Summary
Lam Research Corporation (LRCX) has filed an 8-K report detailing a significant debt financing transaction. The company successfully completed a private offering of $900 million in aggregate principal amount of convertible notes, split between $450 million of 0.50% convertible notes due 2016 and $450 million of 1.25% convertible notes due 2018. The net proceeds from this offering, after accounting for discounts, expenses, and hedging transactions, amounted to approximately $835.6 million. These notes are senior unsecured obligations and are convertible into Lam Research's common stock under specific conditions, with a conversion price of approximately $63.02 per share. The company also engaged in convertible note hedge transactions and sold warrants, which could have a dilutive effect under certain market conditions. Furthermore, the company utilized a portion of the proceeds to repurchase 1 million shares of its common stock at $47.56 per share. This buyback, along with potential future repurchases under its existing program, could influence the market price of its stock and the convertible notes. The notes and underlying shares have not been registered under the Securities Act and were offered to qualified institutional buyers.
Key Highlights
- 1Completion of a $900 million private offering of convertible notes, consisting of $450 million due 2016 and $450 million due 2018.

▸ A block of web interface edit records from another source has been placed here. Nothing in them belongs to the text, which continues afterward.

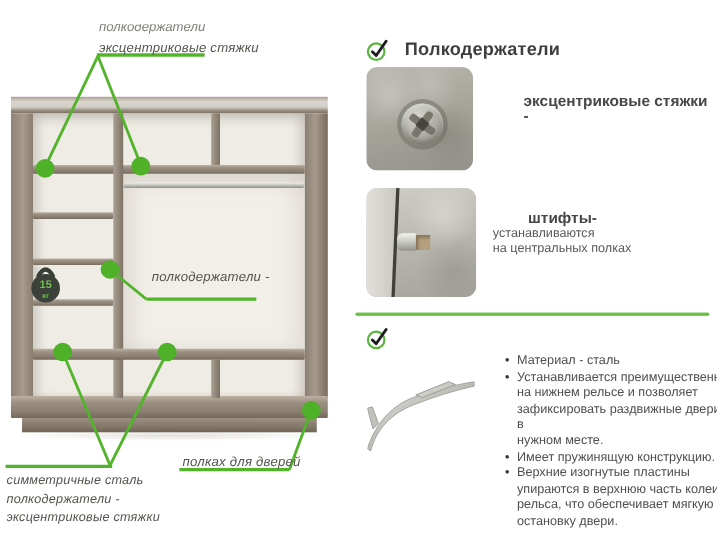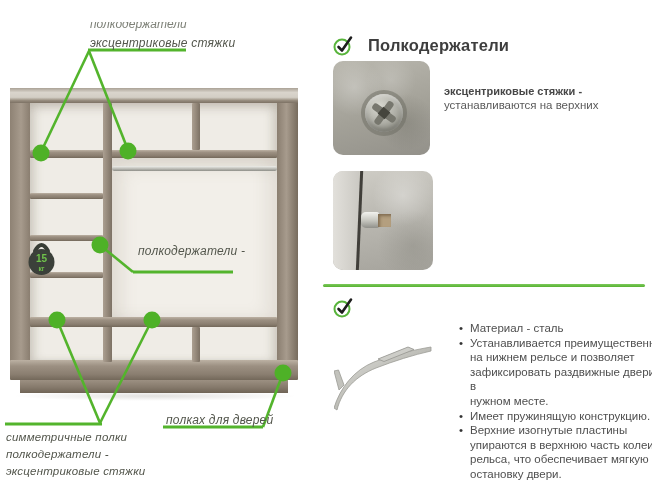"эксцентриковые стяжки -" .cap-title { font-size: 11px -> 14px; margin-left: none -> 32px }
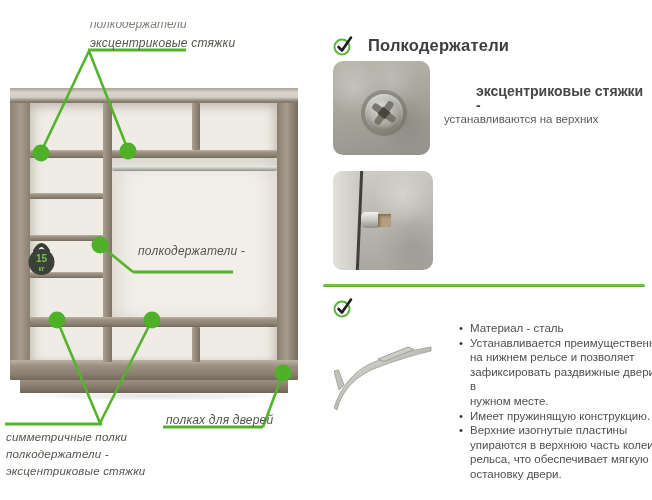"устанавливаются на верхних" span.cap-line { html: <span>устанавливаются на верхних</span> -> none }
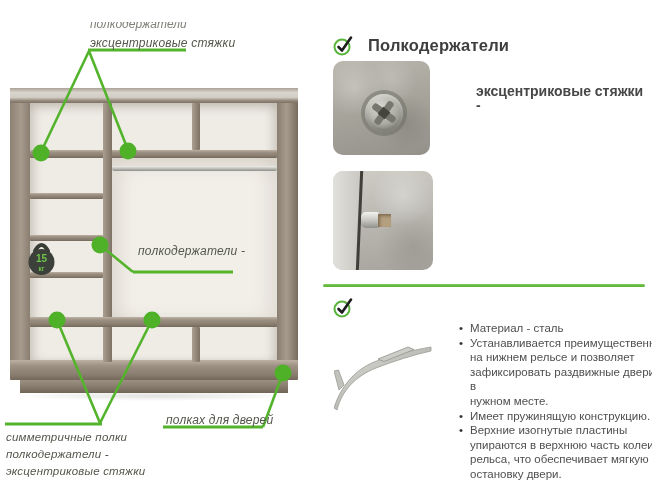"штифты-" div.abs { html: none -> <div> <span>штифты-</span> <span>устанавливаются</span> <span>на центральных полках</span> </div> }
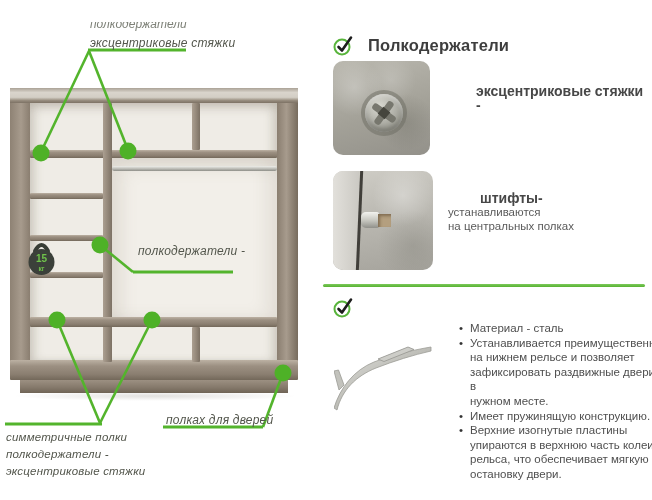"симметричные полки" span.bl { text: полки -> сталь }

- 2Net proceeds from the offering totaled approximately $835.6 million after expenses and hedging costs.
- 3The notes are convertible into Lam Research common stock at an initial conversion price of approximately $63.02 per share.
- 4Convertible note hedge and warrant transactions were entered into to manage potential dilution, though warrants could still be dilutive.
- 5Company repurchased 1 million shares of its common stock for $47.56 per share using a portion of the offering proceeds.
- 6Notes are senior unsecured obligations, ranking equally with existing and future unsecured senior indebtedness.
- 7The offering was made to qualified institutional buyers in reliance on Rule 144A under the Securities Act of 1933.